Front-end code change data
######
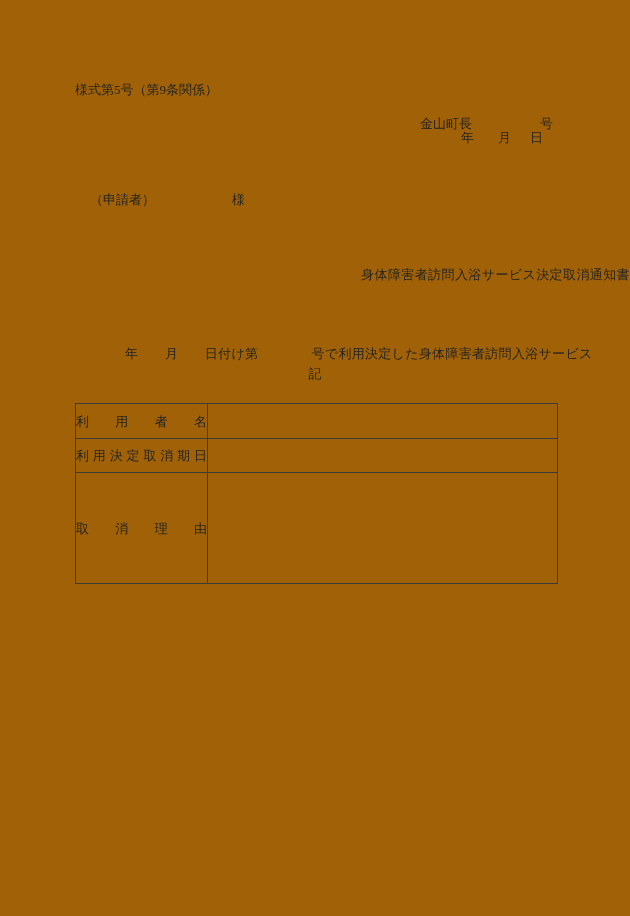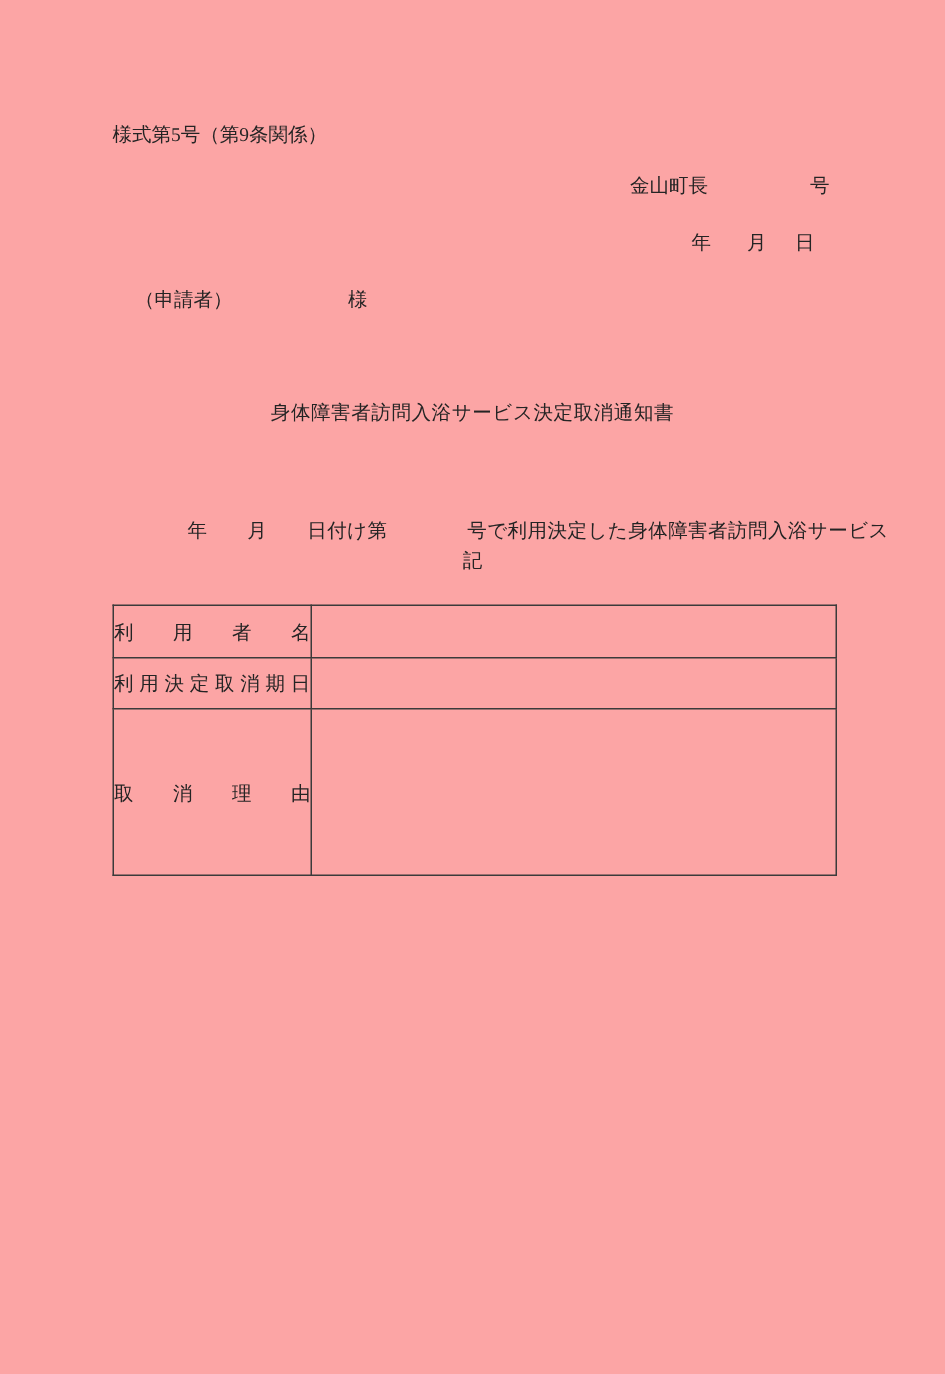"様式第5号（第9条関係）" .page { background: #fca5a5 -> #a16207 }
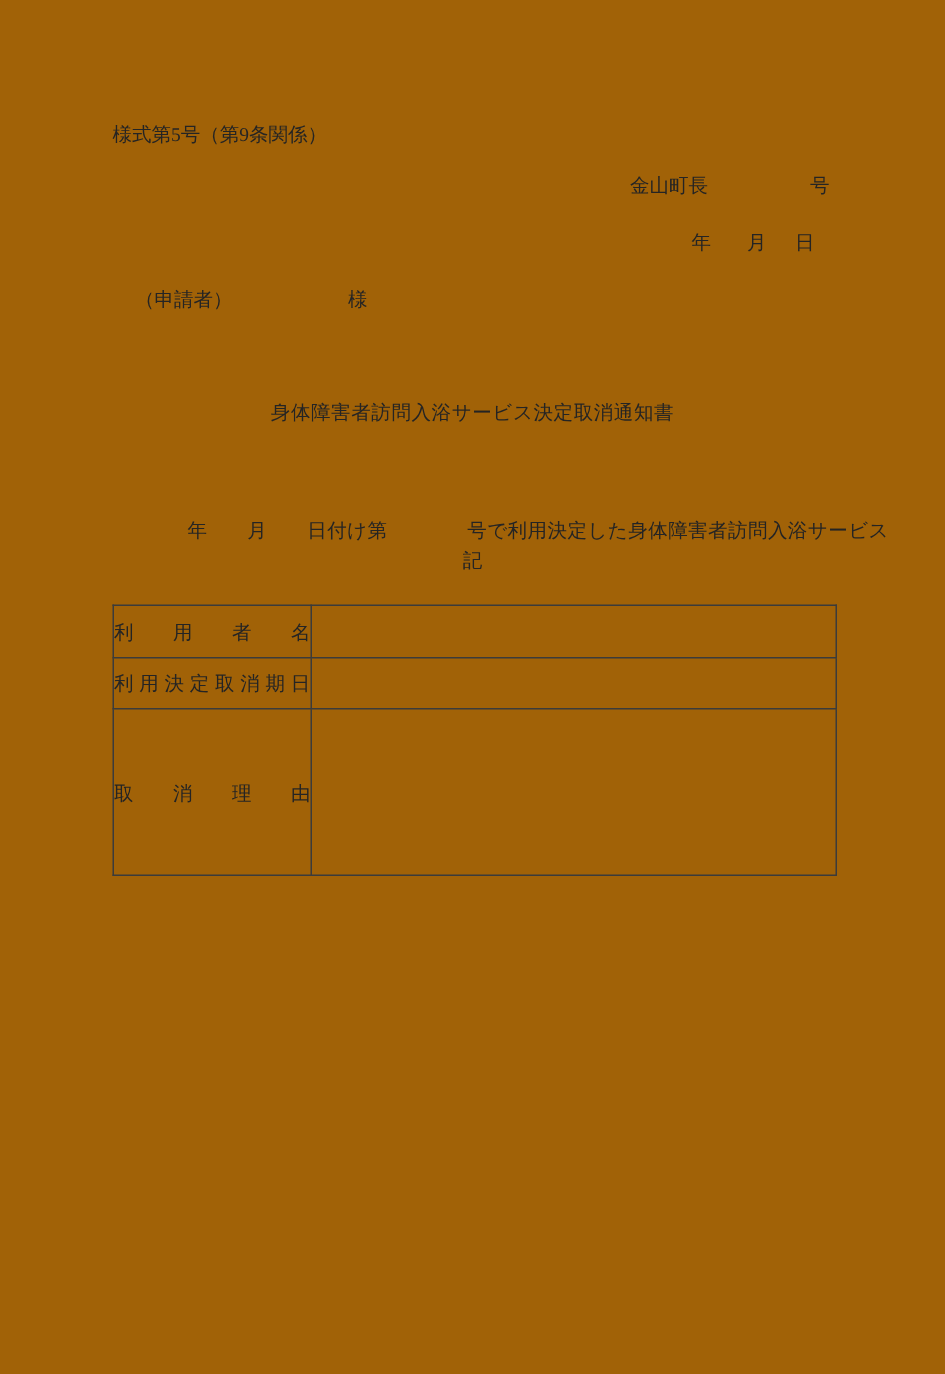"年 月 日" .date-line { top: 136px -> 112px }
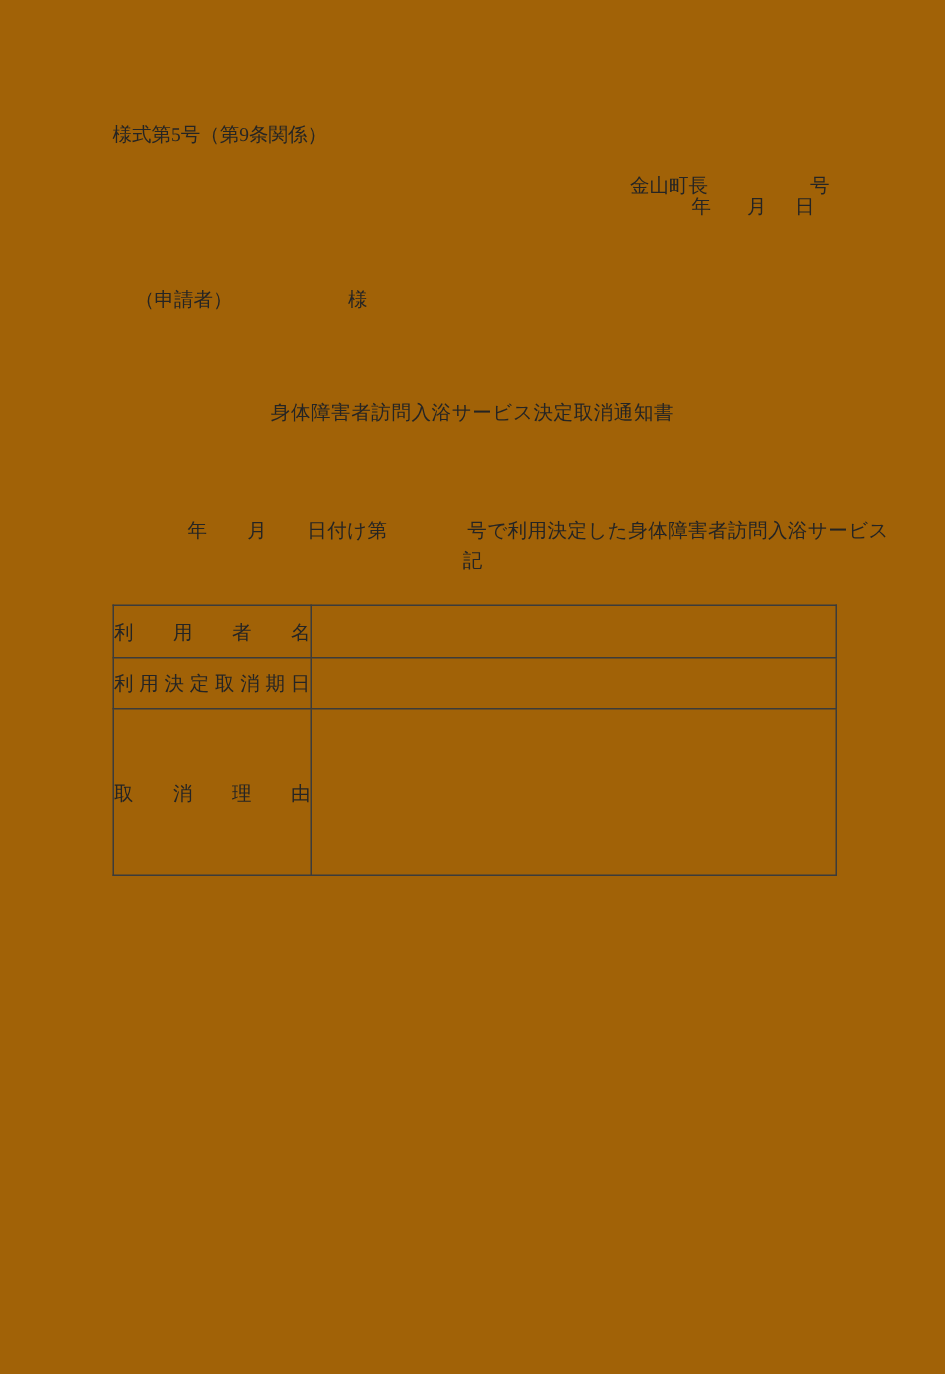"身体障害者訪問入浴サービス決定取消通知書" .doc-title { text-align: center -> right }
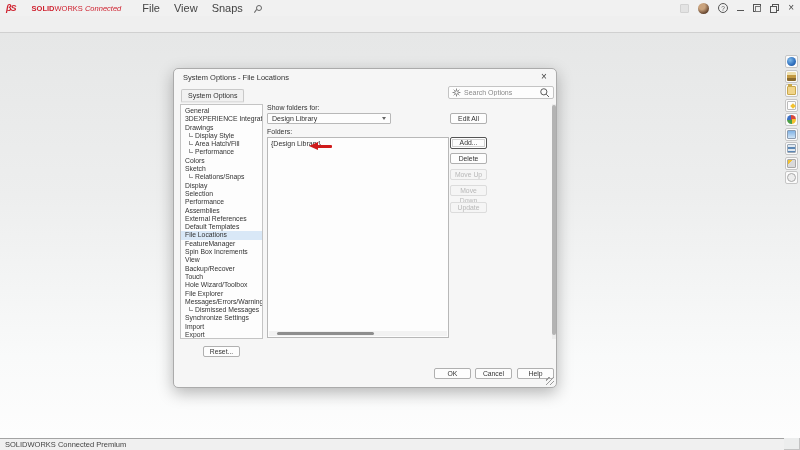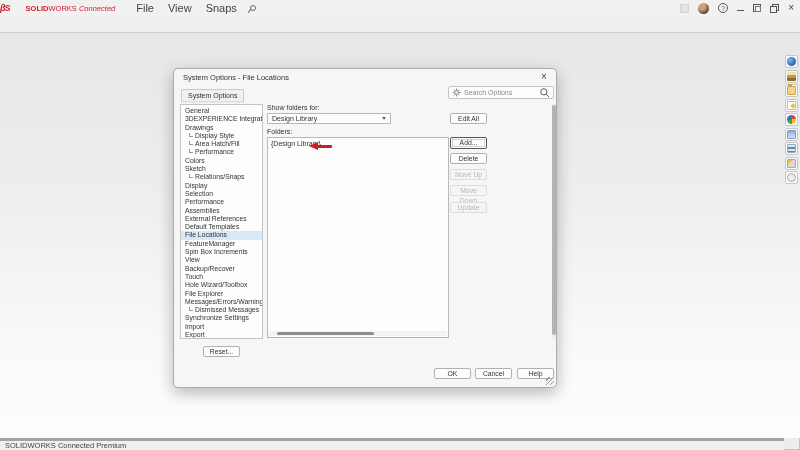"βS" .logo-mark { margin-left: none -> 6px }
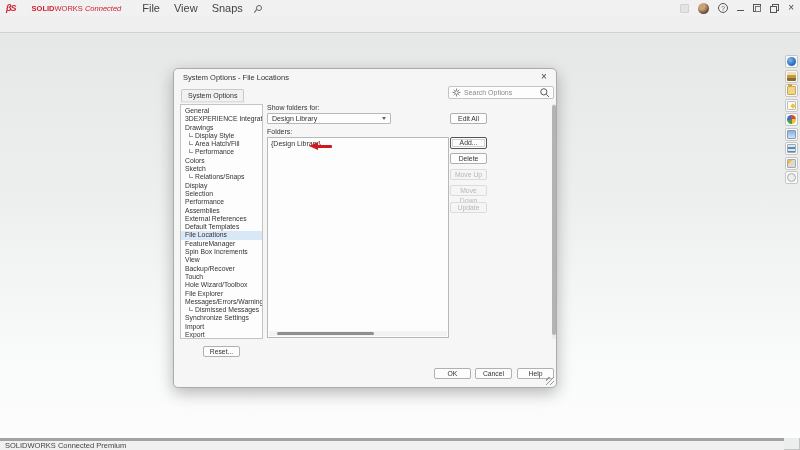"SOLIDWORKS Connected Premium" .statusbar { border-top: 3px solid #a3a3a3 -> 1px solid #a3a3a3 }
######
# Task goal
Could you output the lines above exactly, with no pictures included?

# Completed task
"様式第5号（第9条関係）" .page { background: #fca5a5 -> #a16207 }
"年 月 日" .date-line { top: 136px -> 112px }
"身体障害者訪問入浴サービス決定取消通知書" .doc-title { text-align: center -> right }
"βS" .logo-mark { margin-left: none -> 6px }
"SOLIDWORKS Connected Premium" .statusbar { border-top: 3px solid #a3a3a3 -> 1px solid #a3a3a3 }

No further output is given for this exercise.